--- Dataset ---

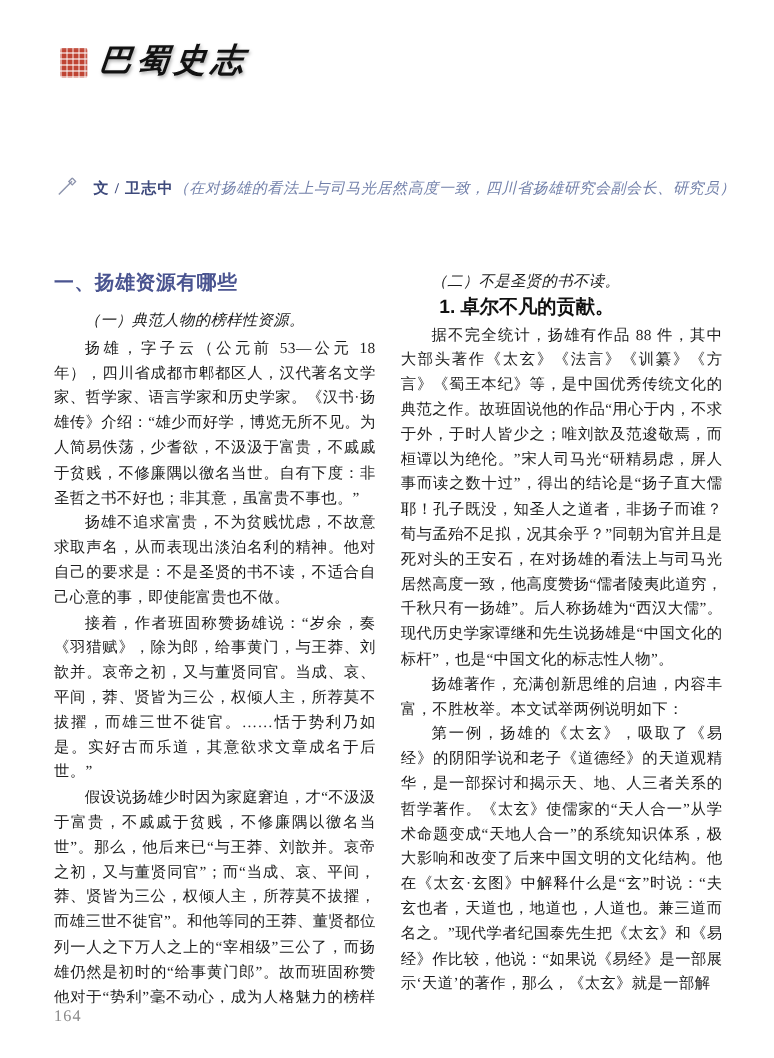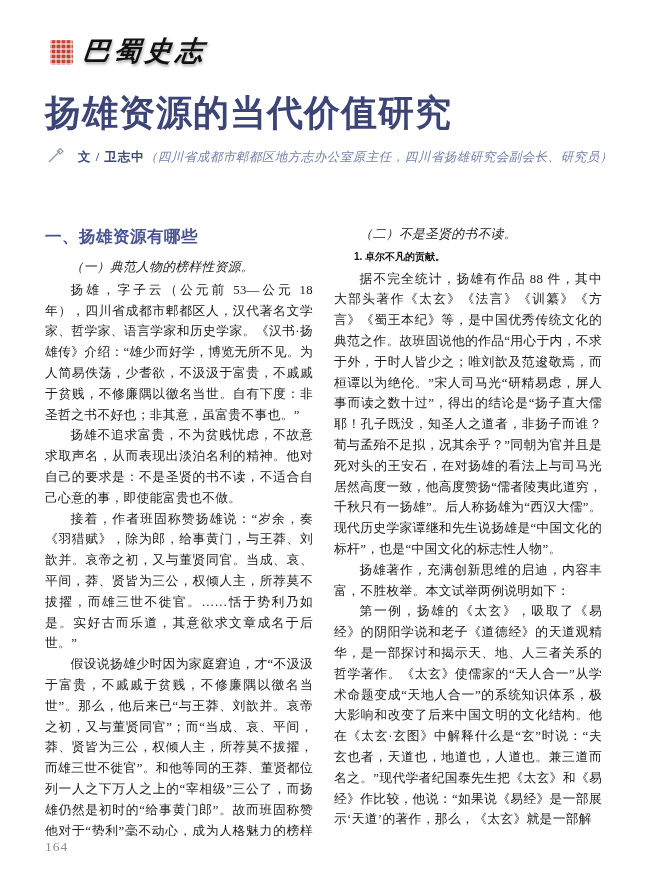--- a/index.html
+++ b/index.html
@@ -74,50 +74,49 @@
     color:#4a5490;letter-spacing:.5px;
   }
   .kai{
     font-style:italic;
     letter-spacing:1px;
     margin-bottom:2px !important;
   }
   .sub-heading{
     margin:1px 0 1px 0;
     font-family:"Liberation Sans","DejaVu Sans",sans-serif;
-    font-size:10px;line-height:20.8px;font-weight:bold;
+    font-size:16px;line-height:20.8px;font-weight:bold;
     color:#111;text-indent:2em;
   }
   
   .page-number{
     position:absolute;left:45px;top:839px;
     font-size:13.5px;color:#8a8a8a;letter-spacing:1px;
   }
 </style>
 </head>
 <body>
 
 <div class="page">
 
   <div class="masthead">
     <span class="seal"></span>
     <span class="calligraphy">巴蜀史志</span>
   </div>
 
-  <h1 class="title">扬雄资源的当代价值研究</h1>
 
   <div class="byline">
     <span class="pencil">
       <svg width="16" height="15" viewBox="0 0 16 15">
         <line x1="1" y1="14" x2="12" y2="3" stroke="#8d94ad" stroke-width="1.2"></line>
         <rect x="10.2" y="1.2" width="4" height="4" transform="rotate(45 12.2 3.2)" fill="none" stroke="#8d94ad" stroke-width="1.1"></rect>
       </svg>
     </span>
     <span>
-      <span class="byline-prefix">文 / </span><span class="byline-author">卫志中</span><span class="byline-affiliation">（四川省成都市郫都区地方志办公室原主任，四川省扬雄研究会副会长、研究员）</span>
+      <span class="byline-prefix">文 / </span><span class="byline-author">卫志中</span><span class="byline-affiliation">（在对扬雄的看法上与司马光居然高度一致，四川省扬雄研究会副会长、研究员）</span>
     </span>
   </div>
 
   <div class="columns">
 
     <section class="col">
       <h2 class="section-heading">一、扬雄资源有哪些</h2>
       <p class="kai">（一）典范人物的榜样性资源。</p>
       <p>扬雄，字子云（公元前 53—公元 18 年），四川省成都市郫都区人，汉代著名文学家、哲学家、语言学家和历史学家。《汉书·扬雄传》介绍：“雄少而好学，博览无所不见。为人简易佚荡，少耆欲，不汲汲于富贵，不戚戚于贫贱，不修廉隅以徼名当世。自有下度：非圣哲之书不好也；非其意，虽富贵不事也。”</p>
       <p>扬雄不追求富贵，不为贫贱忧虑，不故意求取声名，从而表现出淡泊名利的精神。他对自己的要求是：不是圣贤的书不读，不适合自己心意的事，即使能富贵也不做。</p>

---

» Exercise instructions
Count every line of the entries that holds the string "section". Please answer with the count alone.

» Output below
2